→ Problem details
Please copy, exactly as they appear below, the lines from the one containing "padding-left: 9px ->" through the one containing "html: none ->".

→ Dataset excerpts

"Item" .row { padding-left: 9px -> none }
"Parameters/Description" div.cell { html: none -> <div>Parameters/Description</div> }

==

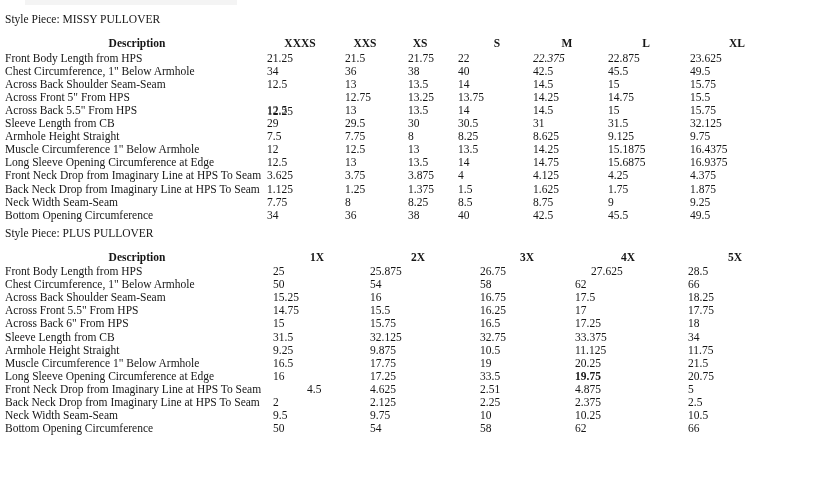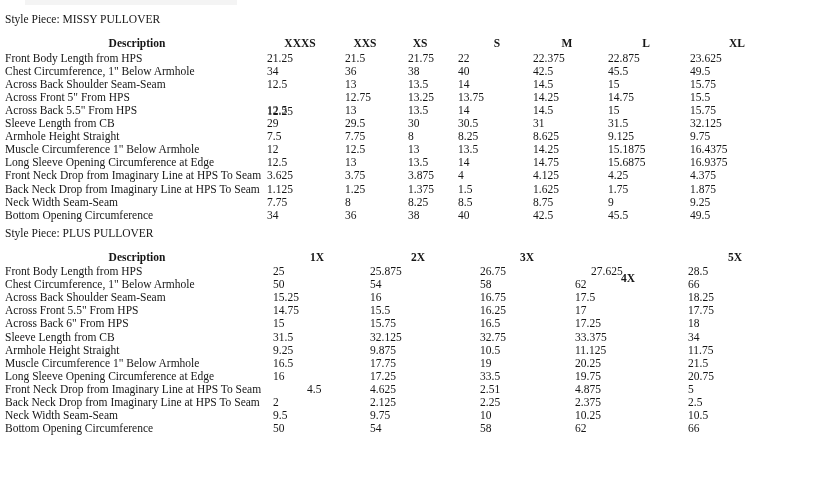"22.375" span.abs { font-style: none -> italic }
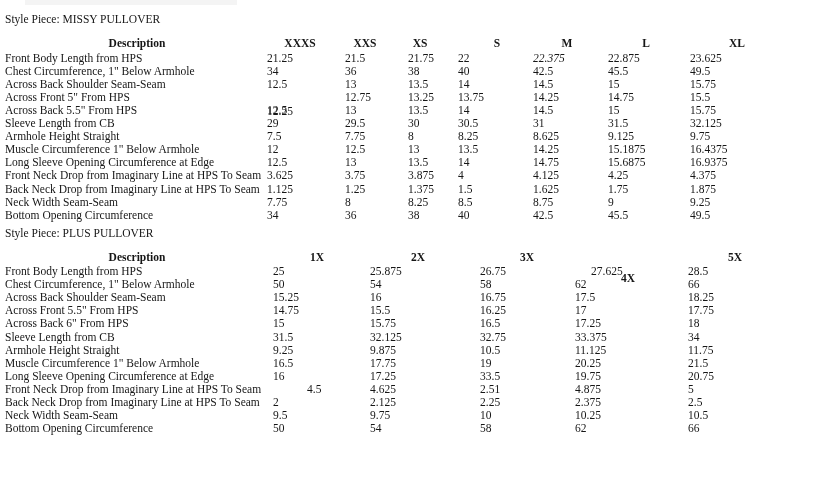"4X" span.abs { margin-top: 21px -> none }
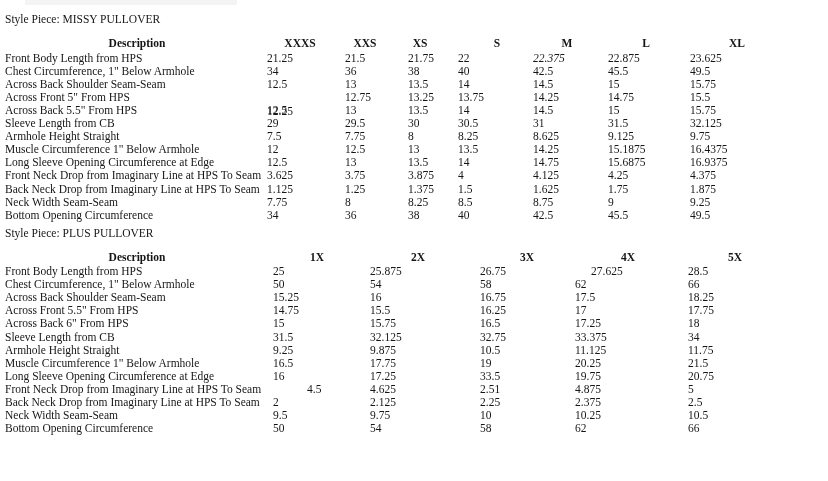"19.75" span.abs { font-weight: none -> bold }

→ Answer
"Item" .row { padding-left: 9px -> none }
"Parameters/Description" div.cell { html: none -> <div>Parameters/Description</div> }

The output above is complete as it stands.